[[ Input data open ]]

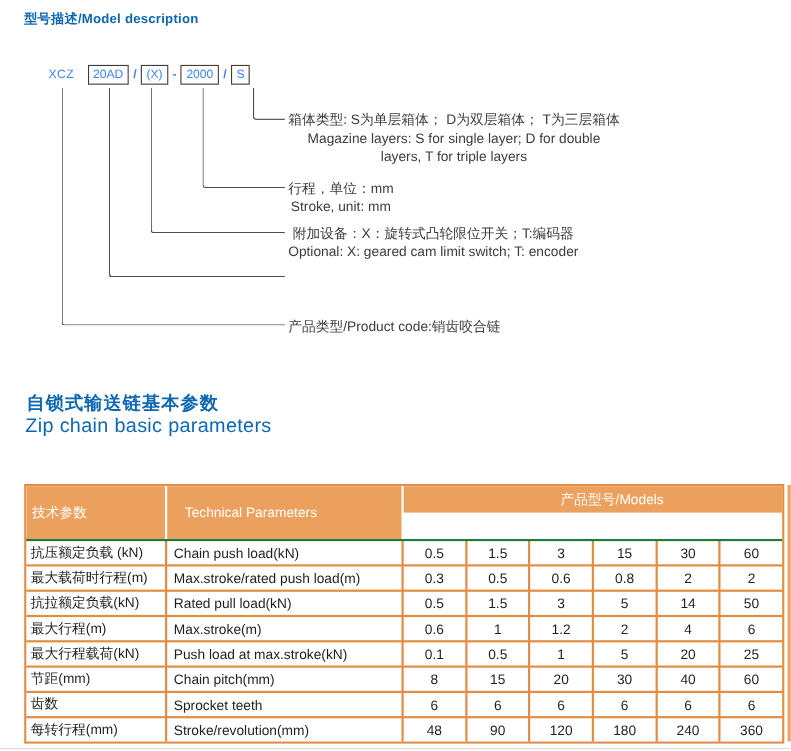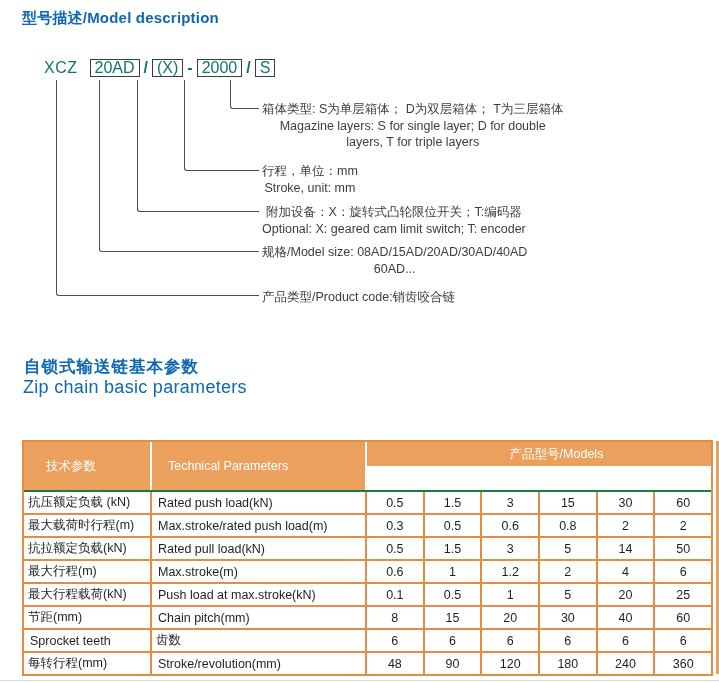--- a/index.html
+++ b/index.html
@@ -3,25 +3,25 @@
 <meta charset="utf-8">
 <style>
   html,body{margin:0;padding:0;background:#ffffff;}
   #page{
     position:relative;width:719px;height:683px;background:#ffffff;overflow:hidden;
     font-family:"Liberation Sans","DejaVu Sans",sans-serif;color:#3f3f3f;
   }
   
   .main-title{
     position:absolute;left:22px;top:9px;
-    font-size:15px;font-weight:bold;color:#0e67b2;letter-spacing:.2px;
+    font-size:12px;font-weight:bold;color:#0e67b2;letter-spacing:.2px;
   }
   .code-row{
     position:absolute;left:44px;top:59px;display:flex;align-items:center;
-    font-size:16px;color:#0f766e;white-space:nowrap;
+    font-size:11px;color:#3b82f6;white-space:nowrap;
   }
   .code-prefix{margin-right:11px;letter-spacing:.5px;}
   .code-box{
     display:inline-block;border:1.5px solid #3c3c3c;padding:0 4px;
     height:16px;line-height:16px;margin:0 1px;
   }
   .code-sep{display:inline-block;margin:0 3px;font-weight:bold;}
   .leader{
     position:absolute;border-left:1px solid #4d4d4d;border-bottom:1px solid #4d4d4d;
     border-bottom-left-radius:3px;
@@ -52,21 +52,21 @@
     border:2px solid #e18d44;box-sizing:border-box;background:#fff;
   }
   .hdr-grid{
     display:grid;grid-template-columns:126px 213px repeat(6,1fr);
     grid-template-rows:24px 22px;gap:2px;background:#ffffff;
   }
   .hdr-cell{
     background:#eca05e;color:#ffffff;font-size:12.5px;
     display:flex;align-items:center;overflow:hidden;white-space:nowrap;
   }
-  .hdr-zh{grid-row:1/3;grid-column:1;padding-left:22px;}
+  .hdr-zh{grid-row:1/3;grid-column:1;padding-left:5px;}
   .hdr-en{grid-row:1/3;grid-column:2;padding-left:16px;}
   .hdr-models{grid-row:1;grid-column:3/9;justify-content:center;padding-left:35px;}
   .hdr-model{grid-row:2;justify-content:center;margin-top:24px;}
   .body-grid{
     display:grid;grid-template-columns:126px 213px repeat(6,1fr);
     grid-auto-rows:21px;gap:2px;background:#e18d44;border-top:2px solid #15803d;
   }
   .td{
     background:#ffffff;color:#1f1f1f;font-size:12.5px;
     display:flex;align-items:center;overflow:hidden;white-space:nowrap;
@@ -101,24 +101,20 @@
       <div>layers, T for triple layers</div>
     </div>
   <div class="annotation ann-3">
       <div>附加设备：X：旋转式凸轮限位开关；T:编码器</div>
       <div>Optional: X: geared cam limit switch; T: encoder</div>
     </div>
   <div class="annotation ann-2">
       <div>行程，单位：mm</div>
       <div>Stroke, unit: mm</div>
     </div>
-  <div class="annotation ann-4">
-      <div>规格/Model size: 08AD/15AD/20AD/30AD/40AD</div>
-      <div>60AD...</div>
-    </div>
   <div class="annotation ann-5">
       <div>产品类型/Product code:销齿咬合链</div>
     </div>
 
   <div class="sec2-zh">自锁式输送链基本参数</div>
   <div class="sec2-en">Zip chain basic parameters</div>
 
   <div class="tbl-wrap">
     <div class="hdr-grid">
       <div class="hdr-cell hdr-zh">技术参数</div>
@@ -128,21 +124,21 @@
     <div class="hdr-cell hdr-model">08AD</div>
         <div class="hdr-cell hdr-model">15AD</div>
         <div class="hdr-cell hdr-model">20AD</div>
         <div class="hdr-cell hdr-model">30AD</div>
         <div class="hdr-cell hdr-model">40AD</div>
         <div class="hdr-cell hdr-model">60AD</div>
       </div>
     <div class="body-grid" id="tbl-body">
 
     <div class="td td-zh">抗压额定负载 (kN)</div>
-        <div class="td td-en">Rated push load(kN)</div>
+        <div class="td td-en">Chain push load(kN)</div>
         <div class="td td-val">0.5</div>
         <div class="td td-val">1.5</div>
         <div class="td td-val">3</div>
         <div class="td td-val">15</div>
         <div class="td td-val">30</div>
         <div class="td td-val">60</div>
         <div class="td td-zh">最大载荷时行程(m)</div>
         <div class="td td-en">Max.stroke/rated push load(m)</div>
         <div class="td td-val">0.3</div>
         <div class="td td-val">0.5</div>
@@ -175,22 +171,22 @@
         <div class="td td-val">20</div>
         <div class="td td-val">25</div>
         <div class="td td-zh">节距(mm)</div>
         <div class="td td-en">Chain pitch(mm)</div>
         <div class="td td-val">8</div>
         <div class="td td-val">15</div>
         <div class="td td-val">20</div>
         <div class="td td-val">30</div>
         <div class="td td-val">40</div>
         <div class="td td-val">60</div>
+        <div class="td td-zh">齿数</div>
         <div class="td td-en">Sprocket teeth</div>
-        <div class="td td-zh">齿数</div>
         <div class="td td-val">6</div>
         <div class="td td-val">6</div>
         <div class="td td-val">6</div>
         <div class="td td-val">6</div>
         <div class="td td-val">6</div>
         <div class="td td-val">6</div>
         <div class="td td-zh">每转行程(mm)</div>
         <div class="td td-en">Stroke/revolution(mm)</div>
         <div class="td td-val">48</div>
         <div class="td td-val">90</div>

[[ Input data closed ]]

**What the task requires:**
With the pictures omitted, restate every entry above word for word.

**The completed task:**
--- a/index.html
+++ b/index.html
@@ -3,25 +3,25 @@
 <meta charset="utf-8">
 <style>
   html,body{margin:0;padding:0;background:#ffffff;}
   #page{
     position:relative;width:719px;height:683px;background:#ffffff;overflow:hidden;
     font-family:"Liberation Sans","DejaVu Sans",sans-serif;color:#3f3f3f;
   }
   
   .main-title{
     position:absolute;left:22px;top:9px;
-    font-size:15px;font-weight:bold;color:#0e67b2;letter-spacing:.2px;
+    font-size:12px;font-weight:bold;color:#0e67b2;letter-spacing:.2px;
   }
   .code-row{
     position:absolute;left:44px;top:59px;display:flex;align-items:center;
-    font-size:16px;color:#0f766e;white-space:nowrap;
+    font-size:11px;color:#3b82f6;white-space:nowrap;
   }
   .code-prefix{margin-right:11px;letter-spacing:.5px;}
   .code-box{
     display:inline-block;border:1.5px solid #3c3c3c;padding:0 4px;
     height:16px;line-height:16px;margin:0 1px;
   }
   .code-sep{display:inline-block;margin:0 3px;font-weight:bold;}
   .leader{
     position:absolute;border-left:1px solid #4d4d4d;border-bottom:1px solid #4d4d4d;
     border-bottom-left-radius:3px;
@@ -52,21 +52,21 @@
     border:2px solid #e18d44;box-sizing:border-box;background:#fff;
   }
   .hdr-grid{
     display:grid;grid-template-columns:126px 213px repeat(6,1fr);
     grid-template-rows:24px 22px;gap:2px;background:#ffffff;
   }
   .hdr-cell{
     background:#eca05e;color:#ffffff;font-size:12.5px;
     display:flex;align-items:center;overflow:hidden;white-space:nowrap;
   }
-  .hdr-zh{grid-row:1/3;grid-column:1;padding-left:22px;}
+  .hdr-zh{grid-row:1/3;grid-column:1;padding-left:5px;}
   .hdr-en{grid-row:1/3;grid-column:2;padding-left:16px;}
   .hdr-models{grid-row:1;grid-column:3/9;justify-content:center;padding-left:35px;}
   .hdr-model{grid-row:2;justify-content:center;margin-top:24px;}
   .body-grid{
     display:grid;grid-template-columns:126px 213px repeat(6,1fr);
     grid-auto-rows:21px;gap:2px;background:#e18d44;border-top:2px solid #15803d;
   }
   .td{
     background:#ffffff;color:#1f1f1f;font-size:12.5px;
     display:flex;align-items:center;overflow:hidden;white-space:nowrap;
@@ -101,24 +101,20 @@
       <div>layers, T for triple layers</div>
     </div>
   <div class="annotation ann-3">
       <div>附加设备：X：旋转式凸轮限位开关；T:编码器</div>
       <div>Optional: X: geared cam limit switch; T: encoder</div>
     </div>
   <div class="annotation ann-2">
       <div>行程，单位：mm</div>
       <div>Stroke, unit: mm</div>
     </div>
-  <div class="annotation ann-4">
-      <div>规格/Model size: 08AD/15AD/20AD/30AD/40AD</div>
-      <div>60AD...</div>
-    </div>
   <div class="annotation ann-5">
       <div>产品类型/Product code:销齿咬合链</div>
     </div>
 
   <div class="sec2-zh">自锁式输送链基本参数</div>
   <div class="sec2-en">Zip chain basic parameters</div>
 
   <div class="tbl-wrap">
     <div class="hdr-grid">
       <div class="hdr-cell hdr-zh">技术参数</div>
@@ -128,21 +124,21 @@
     <div class="hdr-cell hdr-model">08AD</div>
         <div class="hdr-cell hdr-model">15AD</div>
         <div class="hdr-cell hdr-model">20AD</div>
         <div class="hdr-cell hdr-model">30AD</div>
         <div class="hdr-cell hdr-model">40AD</div>
         <div class="hdr-cell hdr-model">60AD</div>
       </div>
     <div class="body-grid" id="tbl-body">
 
     <div class="td td-zh">抗压额定负载 (kN)</div>
-        <div class="td td-en">Rated push load(kN)</div>
+        <div class="td td-en">Chain push load(kN)</div>
         <div class="td td-val">0.5</div>
         <div class="td td-val">1.5</div>
         <div class="td td-val">3</div>
         <div class="td td-val">15</div>
         <div class="td td-val">30</div>
         <div class="td td-val">60</div>
         <div class="td td-zh">最大载荷时行程(m)</div>
         <div class="td td-en">Max.stroke/rated push load(m)</div>
         <div class="td td-val">0.3</div>
         <div class="td td-val">0.5</div>
@@ -175,22 +171,22 @@
         <div class="td td-val">20</div>
         <div class="td td-val">25</div>
         <div class="td td-zh">节距(mm)</div>
         <div class="td td-en">Chain pitch(mm)</div>
         <div class="td td-val">8</div>
         <div class="td td-val">15</div>
         <div class="td td-val">20</div>
         <div class="td td-val">30</div>
         <div class="td td-val">40</div>
         <div class="td td-val">60</div>
+        <div class="td td-zh">齿数</div>
         <div class="td td-en">Sprocket teeth</div>
-        <div class="td td-zh">齿数</div>
         <div class="td td-val">6</div>
         <div class="td td-val">6</div>
         <div class="td td-val">6</div>
         <div class="td td-val">6</div>
         <div class="td td-val">6</div>
         <div class="td td-val">6</div>
         <div class="td td-zh">每转行程(mm)</div>
         <div class="td td-en">Stroke/revolution(mm)</div>
         <div class="td td-val">48</div>
         <div class="td td-val">90</div>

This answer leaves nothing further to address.